Lu Manman se sentó a su lado y de repente dijo: —Feliz cumpleaños, Mo Yuanxiu.
Esa era la razón principal por la que había venido.
Además, no quería seguir con el tema de Yin Lanyi. Por alguna razón, sentía que hablar de esa mujer haría que su imaginación se desbocara…
¡Qué asco!
—¿Cómo lo sabías? —preguntó él.
—Cuando nos casamos, ¡¿no aparecía tu número de identificación en el certificado de matrimonio?! —preguntó Lu Manman.
—Pensé que no habías visto el certificado de matrimonio —dijo mientras tomaba un sorbo de su bebida.
No lo había visto.
No lo había visto desde que lo recogió en la Oficina de Asuntos Civiles.
¡Por supuesto que no iba a decir que sabía más cosas por su vida anterior!
—Pero hoy no es mi cumpleaños —dijo él.
Lu Manman se quedó atónita. —¿Qué?
—Hoy no es mi cumpleaños —dijo lentamente—. No nací hoy.
—Entonces, ¿qué día es? ¿Hay algún problema con tu identificación? —Lu Manman estaba atónita.
—No hay nada malo en mi identificación, pero hoy no es mi cumpleaños.
—¡¿No es eso contradictorio?! —Lu Manman estaba molesta.
En realidad, también estaba sorprendida. ¿Por qué parecía que solo Ye Heng celebraba su cumpleaños en el reservado? Era como si solo él lo celebrara. No parecía en absoluto que Mo Yuanxiu estuviera de cumpleaños. Se negaba a creer que sus amigos no supieran que hoy era su cumpleaños. Había pensado que él simplemente no era tan infantil como Ye Heng, pero ahora…
Estaba completamente confundida.
No tenía ni idea de quién era Mo Yuanxiu.
¡Qué estaba ocultando!
¿Por qué siempre hacía cosas que nadie podía entender?
¡Cuanto más se acercaba, más se preguntaba quién era ese hombre!

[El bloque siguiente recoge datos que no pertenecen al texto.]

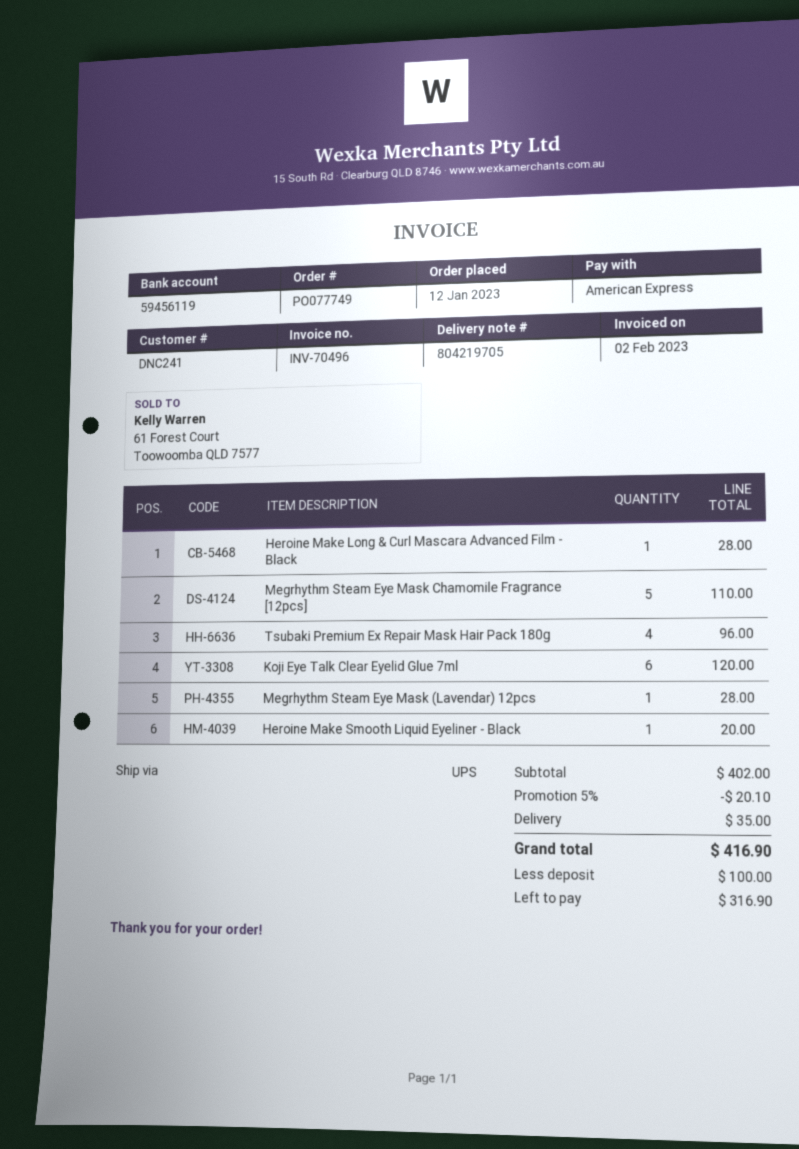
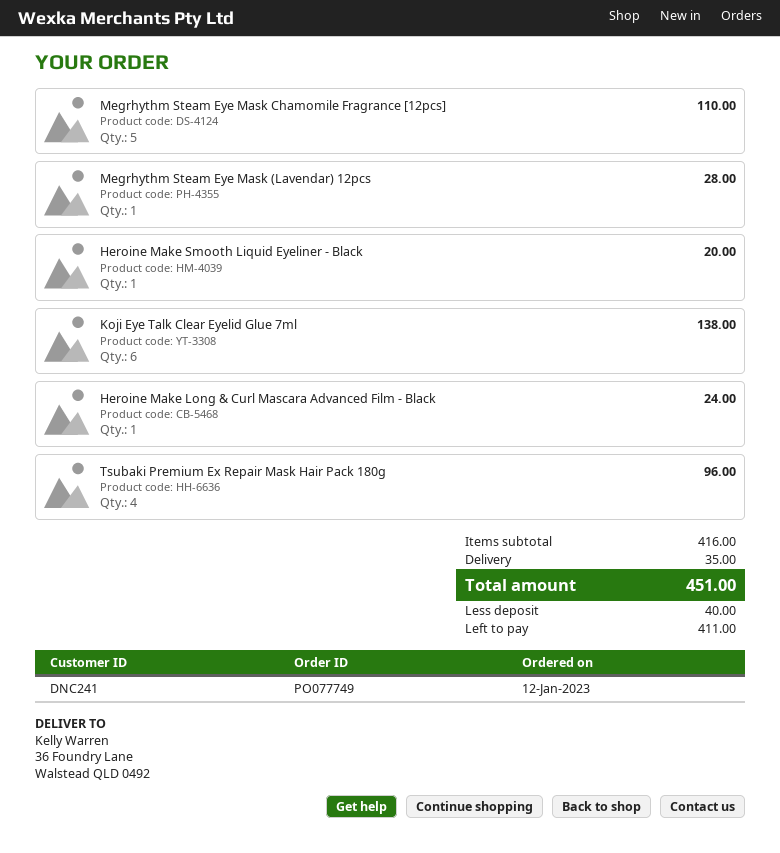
Heroine Make Long & Curl Mascara Advanced Film - Black: 1 for 28.00 -> 1 for 24.00
Koji Eye Talk Clear Eyelid Glue 7ml: 6 for 120.00 -> 6 for 138.00
subtotal: 402.00 -> 416.00
discount: 5% = 20.10 -> none
total: 416.90 -> 451.00
deposit: 100.00 -> 40.00
balance: 316.90 -> 411.00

Sus miradas se encontraron.
Mo Yuanxiu se le acercó de repente y posó los labios junto a su oreja. Su cálido aliento le rozó el lóbulo y su cuerpo se estremeció.
—Lu Manman, yo no soy…
Su móvil sonó de repente.
Las palabras de Mo Yuanxiu se desvanecieron en sus labios.
Ella lo miró, aturdida.
Se detuvo a mitad de la frase.
Sintió que la segunda mitad de la frase era muy importante.
Lo fulminó con la mirada.
Él tomó un sorbo de su vino. —Te está sonando el móvil.

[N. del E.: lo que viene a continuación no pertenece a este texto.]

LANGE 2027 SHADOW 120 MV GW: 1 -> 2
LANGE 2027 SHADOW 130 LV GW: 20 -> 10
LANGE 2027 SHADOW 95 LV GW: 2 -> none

Hizo una pausa y luego sacó el móvil.
Miró el identificador de llamadas y vio el nombre de Gu Xin. No pudo evitar maldecir en voz baja.
¿Por qué tenía que llamarla en este momento crucial?
Contestó y reprimió sus emociones. —Señorita Gu…
—¡Manman, ha pasado algo! —gritó Gu Xin de repente, presa del pánico—. ¡¡Ha pasado algo!! ¡¿Qué hago?!
—¿Qué ha pasado? —preguntó Lu Manman con mucha calma, pero su expresión ya había cambiado.
Gu Xin rara vez se ponía así. Estaba tan indefensa que le temblaba la voz.
—¡Di An acaba de tener un accidente!